Er zijn ook diverse doorn-toponiemen die duiden op doornstruweel zonder nadere duiding welke soort (Meidoorn, Sleedoorn of Wegedoorn) het betreft. Op diverse plekken komen ook braam- en brem-toponiemen voor. Denk dan aan Braambosch, Brammelo, Braamt, Braamberg en Braamakker of Bremhoeve, Bremeind en Brembosch. Opvallend veel braam- en brem-toponiemen kennen een randligging en kunnen dus ook afgeleid zijn van breem in de betekenis van rand.
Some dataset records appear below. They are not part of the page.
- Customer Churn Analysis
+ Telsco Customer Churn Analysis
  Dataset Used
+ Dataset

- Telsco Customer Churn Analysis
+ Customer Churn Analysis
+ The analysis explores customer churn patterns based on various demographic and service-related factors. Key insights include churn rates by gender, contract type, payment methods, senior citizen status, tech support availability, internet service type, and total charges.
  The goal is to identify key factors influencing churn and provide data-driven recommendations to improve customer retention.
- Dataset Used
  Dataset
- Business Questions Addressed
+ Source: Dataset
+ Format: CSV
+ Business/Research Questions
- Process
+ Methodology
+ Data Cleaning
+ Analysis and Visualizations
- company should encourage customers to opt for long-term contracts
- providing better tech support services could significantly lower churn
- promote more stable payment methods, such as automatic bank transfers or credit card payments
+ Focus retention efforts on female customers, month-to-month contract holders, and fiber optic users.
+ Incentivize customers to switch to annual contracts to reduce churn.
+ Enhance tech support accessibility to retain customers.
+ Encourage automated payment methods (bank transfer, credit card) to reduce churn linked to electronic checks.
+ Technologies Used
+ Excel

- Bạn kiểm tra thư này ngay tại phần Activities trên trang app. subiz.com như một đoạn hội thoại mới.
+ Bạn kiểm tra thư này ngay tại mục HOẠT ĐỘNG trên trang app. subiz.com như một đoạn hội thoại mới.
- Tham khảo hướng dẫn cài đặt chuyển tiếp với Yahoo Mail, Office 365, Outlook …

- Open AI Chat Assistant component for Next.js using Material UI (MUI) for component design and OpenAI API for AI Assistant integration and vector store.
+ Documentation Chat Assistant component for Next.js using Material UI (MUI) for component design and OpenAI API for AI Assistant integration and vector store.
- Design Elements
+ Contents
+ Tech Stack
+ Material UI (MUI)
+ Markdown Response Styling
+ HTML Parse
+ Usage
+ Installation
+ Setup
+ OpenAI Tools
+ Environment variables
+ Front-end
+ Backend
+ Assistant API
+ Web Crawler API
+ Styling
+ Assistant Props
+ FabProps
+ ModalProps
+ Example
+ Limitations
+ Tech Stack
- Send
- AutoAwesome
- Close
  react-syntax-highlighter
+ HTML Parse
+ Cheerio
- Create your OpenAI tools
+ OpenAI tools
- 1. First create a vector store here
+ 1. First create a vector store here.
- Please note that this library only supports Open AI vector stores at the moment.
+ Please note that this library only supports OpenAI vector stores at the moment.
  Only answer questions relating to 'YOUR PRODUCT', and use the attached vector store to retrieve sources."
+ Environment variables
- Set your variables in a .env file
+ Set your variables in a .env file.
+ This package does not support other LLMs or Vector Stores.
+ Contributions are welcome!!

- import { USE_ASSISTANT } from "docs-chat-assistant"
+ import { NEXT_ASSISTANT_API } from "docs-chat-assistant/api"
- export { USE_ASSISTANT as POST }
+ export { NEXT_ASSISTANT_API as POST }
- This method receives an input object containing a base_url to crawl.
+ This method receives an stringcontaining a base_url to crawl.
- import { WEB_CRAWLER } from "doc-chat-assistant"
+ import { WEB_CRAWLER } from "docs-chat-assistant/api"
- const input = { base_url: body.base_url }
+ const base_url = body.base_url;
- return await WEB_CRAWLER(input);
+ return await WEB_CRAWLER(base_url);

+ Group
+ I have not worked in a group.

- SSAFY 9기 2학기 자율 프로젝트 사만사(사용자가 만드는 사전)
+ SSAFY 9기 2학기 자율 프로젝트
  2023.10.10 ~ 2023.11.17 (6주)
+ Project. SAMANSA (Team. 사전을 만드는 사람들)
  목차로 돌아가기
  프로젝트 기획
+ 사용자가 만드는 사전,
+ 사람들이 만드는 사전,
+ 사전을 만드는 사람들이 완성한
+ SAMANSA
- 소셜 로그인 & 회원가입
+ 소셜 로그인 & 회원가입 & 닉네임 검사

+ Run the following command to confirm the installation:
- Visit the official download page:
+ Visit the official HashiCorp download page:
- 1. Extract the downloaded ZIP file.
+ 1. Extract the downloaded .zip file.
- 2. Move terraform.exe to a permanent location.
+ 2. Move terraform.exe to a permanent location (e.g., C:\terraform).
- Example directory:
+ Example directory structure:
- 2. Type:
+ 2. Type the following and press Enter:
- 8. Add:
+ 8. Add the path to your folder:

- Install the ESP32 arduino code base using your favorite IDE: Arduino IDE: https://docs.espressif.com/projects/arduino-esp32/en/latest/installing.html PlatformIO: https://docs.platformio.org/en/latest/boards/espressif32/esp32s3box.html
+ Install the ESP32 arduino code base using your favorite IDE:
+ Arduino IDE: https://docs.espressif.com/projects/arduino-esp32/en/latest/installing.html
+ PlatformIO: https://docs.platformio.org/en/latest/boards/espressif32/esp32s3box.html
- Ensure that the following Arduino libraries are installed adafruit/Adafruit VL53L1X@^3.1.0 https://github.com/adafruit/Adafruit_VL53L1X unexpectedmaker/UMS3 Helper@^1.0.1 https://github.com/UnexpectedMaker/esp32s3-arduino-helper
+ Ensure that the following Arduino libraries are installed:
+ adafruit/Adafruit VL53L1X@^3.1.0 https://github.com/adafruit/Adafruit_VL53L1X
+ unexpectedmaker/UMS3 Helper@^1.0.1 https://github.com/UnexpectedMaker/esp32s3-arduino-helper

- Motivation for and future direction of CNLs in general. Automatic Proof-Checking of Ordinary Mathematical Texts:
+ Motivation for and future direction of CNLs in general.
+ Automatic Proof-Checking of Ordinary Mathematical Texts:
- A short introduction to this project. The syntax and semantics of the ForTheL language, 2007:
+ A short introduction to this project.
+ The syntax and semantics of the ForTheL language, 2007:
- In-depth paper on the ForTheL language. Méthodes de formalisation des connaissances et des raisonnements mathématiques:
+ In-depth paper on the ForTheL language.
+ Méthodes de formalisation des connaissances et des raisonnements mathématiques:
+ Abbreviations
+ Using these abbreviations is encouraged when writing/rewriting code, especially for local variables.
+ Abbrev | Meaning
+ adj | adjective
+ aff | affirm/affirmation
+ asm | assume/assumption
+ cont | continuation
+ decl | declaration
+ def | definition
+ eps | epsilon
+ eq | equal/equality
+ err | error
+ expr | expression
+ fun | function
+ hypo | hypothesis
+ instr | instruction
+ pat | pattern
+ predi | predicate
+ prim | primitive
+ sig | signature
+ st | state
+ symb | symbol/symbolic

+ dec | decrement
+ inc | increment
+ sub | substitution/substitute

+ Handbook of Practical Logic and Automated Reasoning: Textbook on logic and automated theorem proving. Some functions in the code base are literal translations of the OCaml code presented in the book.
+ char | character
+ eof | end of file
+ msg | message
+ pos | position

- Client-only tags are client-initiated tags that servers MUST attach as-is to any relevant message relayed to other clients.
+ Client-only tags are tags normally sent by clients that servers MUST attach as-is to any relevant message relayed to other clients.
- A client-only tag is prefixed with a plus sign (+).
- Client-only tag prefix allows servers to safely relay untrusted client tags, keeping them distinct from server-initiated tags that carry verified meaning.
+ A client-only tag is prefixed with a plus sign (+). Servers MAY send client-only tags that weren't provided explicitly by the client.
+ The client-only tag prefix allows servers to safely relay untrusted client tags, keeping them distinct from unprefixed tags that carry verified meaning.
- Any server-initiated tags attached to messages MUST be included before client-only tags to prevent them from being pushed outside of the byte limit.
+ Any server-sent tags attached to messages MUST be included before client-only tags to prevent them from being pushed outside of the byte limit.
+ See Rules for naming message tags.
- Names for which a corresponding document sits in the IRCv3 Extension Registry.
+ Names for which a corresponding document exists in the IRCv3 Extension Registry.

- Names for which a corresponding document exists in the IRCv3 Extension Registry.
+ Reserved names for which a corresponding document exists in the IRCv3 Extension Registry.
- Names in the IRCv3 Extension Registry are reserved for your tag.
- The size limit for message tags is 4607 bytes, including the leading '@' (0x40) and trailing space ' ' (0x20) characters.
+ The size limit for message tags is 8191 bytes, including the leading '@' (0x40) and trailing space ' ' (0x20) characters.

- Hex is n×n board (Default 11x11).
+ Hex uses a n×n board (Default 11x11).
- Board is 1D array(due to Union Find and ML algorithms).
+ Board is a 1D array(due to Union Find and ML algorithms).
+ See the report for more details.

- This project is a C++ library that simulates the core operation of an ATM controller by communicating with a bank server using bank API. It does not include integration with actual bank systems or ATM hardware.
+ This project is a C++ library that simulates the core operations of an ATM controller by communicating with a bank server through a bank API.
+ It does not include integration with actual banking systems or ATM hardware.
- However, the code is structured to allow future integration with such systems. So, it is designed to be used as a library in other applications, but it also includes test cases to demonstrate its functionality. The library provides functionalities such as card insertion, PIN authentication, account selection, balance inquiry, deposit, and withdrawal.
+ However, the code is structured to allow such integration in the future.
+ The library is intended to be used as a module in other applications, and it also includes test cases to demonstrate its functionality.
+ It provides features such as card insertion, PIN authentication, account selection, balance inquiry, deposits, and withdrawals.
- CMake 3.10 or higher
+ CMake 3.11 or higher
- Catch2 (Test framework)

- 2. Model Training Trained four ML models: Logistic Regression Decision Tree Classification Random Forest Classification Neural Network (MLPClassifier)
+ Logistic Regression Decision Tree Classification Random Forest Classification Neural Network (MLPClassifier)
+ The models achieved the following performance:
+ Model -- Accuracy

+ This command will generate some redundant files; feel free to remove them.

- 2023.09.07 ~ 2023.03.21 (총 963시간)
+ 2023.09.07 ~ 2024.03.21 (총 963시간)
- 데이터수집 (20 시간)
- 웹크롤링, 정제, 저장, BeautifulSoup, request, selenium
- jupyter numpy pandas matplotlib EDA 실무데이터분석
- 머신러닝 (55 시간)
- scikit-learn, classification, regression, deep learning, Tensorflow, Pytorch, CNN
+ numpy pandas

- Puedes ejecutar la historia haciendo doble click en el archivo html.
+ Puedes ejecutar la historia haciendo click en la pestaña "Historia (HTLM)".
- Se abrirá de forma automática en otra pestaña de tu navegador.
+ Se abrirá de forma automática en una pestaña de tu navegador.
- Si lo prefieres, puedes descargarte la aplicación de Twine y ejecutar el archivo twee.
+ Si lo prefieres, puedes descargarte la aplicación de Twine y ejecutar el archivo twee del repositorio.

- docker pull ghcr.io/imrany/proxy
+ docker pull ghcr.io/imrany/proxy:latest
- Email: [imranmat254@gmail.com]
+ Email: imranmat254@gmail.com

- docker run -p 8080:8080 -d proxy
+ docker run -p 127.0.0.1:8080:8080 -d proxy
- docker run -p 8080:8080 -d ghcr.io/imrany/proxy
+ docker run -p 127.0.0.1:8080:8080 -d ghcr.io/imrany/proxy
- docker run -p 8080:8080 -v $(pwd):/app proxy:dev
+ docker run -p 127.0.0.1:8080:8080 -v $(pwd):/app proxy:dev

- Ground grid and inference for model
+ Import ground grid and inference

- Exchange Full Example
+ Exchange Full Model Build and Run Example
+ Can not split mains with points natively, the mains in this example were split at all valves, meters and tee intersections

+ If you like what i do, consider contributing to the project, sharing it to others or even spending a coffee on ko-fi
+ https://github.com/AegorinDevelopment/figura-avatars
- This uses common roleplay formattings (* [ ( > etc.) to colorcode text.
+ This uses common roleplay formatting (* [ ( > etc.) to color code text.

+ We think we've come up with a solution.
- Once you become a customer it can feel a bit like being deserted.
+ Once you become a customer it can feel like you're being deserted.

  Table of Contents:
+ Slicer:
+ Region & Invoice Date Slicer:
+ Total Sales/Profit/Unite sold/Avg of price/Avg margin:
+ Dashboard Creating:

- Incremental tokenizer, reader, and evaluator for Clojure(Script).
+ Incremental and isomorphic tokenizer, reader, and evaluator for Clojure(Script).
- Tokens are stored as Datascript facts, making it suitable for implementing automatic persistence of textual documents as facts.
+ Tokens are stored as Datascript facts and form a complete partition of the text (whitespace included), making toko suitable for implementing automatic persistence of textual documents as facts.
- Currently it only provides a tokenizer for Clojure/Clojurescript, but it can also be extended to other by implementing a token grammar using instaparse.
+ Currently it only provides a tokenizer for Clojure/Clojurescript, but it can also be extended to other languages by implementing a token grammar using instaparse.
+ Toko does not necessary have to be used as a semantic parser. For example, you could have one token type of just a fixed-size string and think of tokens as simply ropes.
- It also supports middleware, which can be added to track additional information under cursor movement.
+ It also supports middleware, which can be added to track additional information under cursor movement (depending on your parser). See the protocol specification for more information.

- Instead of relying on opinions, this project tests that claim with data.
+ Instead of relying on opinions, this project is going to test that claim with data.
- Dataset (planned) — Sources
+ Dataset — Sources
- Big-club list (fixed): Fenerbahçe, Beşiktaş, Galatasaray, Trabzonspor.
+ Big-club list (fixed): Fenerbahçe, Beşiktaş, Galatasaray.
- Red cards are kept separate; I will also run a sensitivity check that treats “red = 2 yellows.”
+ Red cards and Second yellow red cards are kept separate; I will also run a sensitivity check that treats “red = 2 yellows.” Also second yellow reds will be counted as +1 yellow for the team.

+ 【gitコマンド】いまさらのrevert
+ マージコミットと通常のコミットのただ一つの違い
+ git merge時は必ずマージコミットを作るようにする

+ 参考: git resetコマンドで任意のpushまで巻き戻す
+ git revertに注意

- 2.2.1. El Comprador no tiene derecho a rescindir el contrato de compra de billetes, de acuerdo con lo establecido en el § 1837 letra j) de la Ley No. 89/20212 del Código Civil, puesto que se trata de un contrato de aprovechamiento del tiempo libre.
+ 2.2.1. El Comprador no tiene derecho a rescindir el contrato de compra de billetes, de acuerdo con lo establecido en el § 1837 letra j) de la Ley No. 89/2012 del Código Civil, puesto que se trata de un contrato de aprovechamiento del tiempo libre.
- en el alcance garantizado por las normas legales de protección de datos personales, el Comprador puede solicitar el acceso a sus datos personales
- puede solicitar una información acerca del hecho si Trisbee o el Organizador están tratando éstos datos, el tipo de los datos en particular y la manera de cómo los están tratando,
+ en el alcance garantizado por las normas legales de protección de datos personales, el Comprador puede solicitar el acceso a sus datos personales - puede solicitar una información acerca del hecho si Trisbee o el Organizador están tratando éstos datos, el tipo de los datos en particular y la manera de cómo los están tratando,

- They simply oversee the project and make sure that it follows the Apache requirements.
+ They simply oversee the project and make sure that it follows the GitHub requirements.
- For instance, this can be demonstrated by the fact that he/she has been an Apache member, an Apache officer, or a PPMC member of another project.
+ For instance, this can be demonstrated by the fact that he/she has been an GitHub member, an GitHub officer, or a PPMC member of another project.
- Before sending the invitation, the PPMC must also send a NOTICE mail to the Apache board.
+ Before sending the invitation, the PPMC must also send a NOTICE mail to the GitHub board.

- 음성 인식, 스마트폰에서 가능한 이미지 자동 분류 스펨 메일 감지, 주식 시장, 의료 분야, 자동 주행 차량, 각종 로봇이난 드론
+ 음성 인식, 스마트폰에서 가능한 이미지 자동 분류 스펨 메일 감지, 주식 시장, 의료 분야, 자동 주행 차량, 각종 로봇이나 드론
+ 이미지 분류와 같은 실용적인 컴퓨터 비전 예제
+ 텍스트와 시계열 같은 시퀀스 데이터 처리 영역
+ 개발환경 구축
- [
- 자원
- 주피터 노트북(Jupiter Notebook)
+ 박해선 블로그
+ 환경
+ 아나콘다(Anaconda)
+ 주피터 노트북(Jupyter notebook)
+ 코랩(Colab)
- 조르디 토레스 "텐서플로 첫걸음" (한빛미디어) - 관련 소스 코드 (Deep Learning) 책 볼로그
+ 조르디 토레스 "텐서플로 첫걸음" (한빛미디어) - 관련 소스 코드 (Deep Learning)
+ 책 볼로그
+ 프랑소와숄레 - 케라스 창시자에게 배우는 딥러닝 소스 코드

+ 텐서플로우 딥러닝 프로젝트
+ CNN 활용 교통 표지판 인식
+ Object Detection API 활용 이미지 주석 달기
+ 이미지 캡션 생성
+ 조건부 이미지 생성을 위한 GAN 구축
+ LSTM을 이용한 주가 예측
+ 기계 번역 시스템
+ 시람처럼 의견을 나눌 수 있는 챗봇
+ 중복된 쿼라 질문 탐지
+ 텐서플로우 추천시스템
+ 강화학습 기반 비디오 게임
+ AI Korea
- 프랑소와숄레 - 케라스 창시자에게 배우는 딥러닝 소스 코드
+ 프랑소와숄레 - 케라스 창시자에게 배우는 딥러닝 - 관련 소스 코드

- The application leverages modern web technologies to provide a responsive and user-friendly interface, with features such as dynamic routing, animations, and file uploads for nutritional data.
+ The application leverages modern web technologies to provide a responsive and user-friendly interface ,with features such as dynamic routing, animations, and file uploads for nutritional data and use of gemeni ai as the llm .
Een begroeiing met Gagel was ook aanleiding tot namen als Gagelaar, Gageldonk en Gagelbosch. De Vlier gaat schuil in Vlierden en De Vliert.
Wat opvalt is dat er geen namen zijn waarin evident de Haagbeuk naar voren komt. Ik denk dat in verschillende haan-toponiemen de Haagbeuk schuilgaat en geen verwijzing naar een Korhoen of Patrijs. Dit analoog aan de vele hoen-toponiemen die duiden op een grenspaal (Hoenderboom) en niet verwijzen naar kippen, zoals vaak gedacht.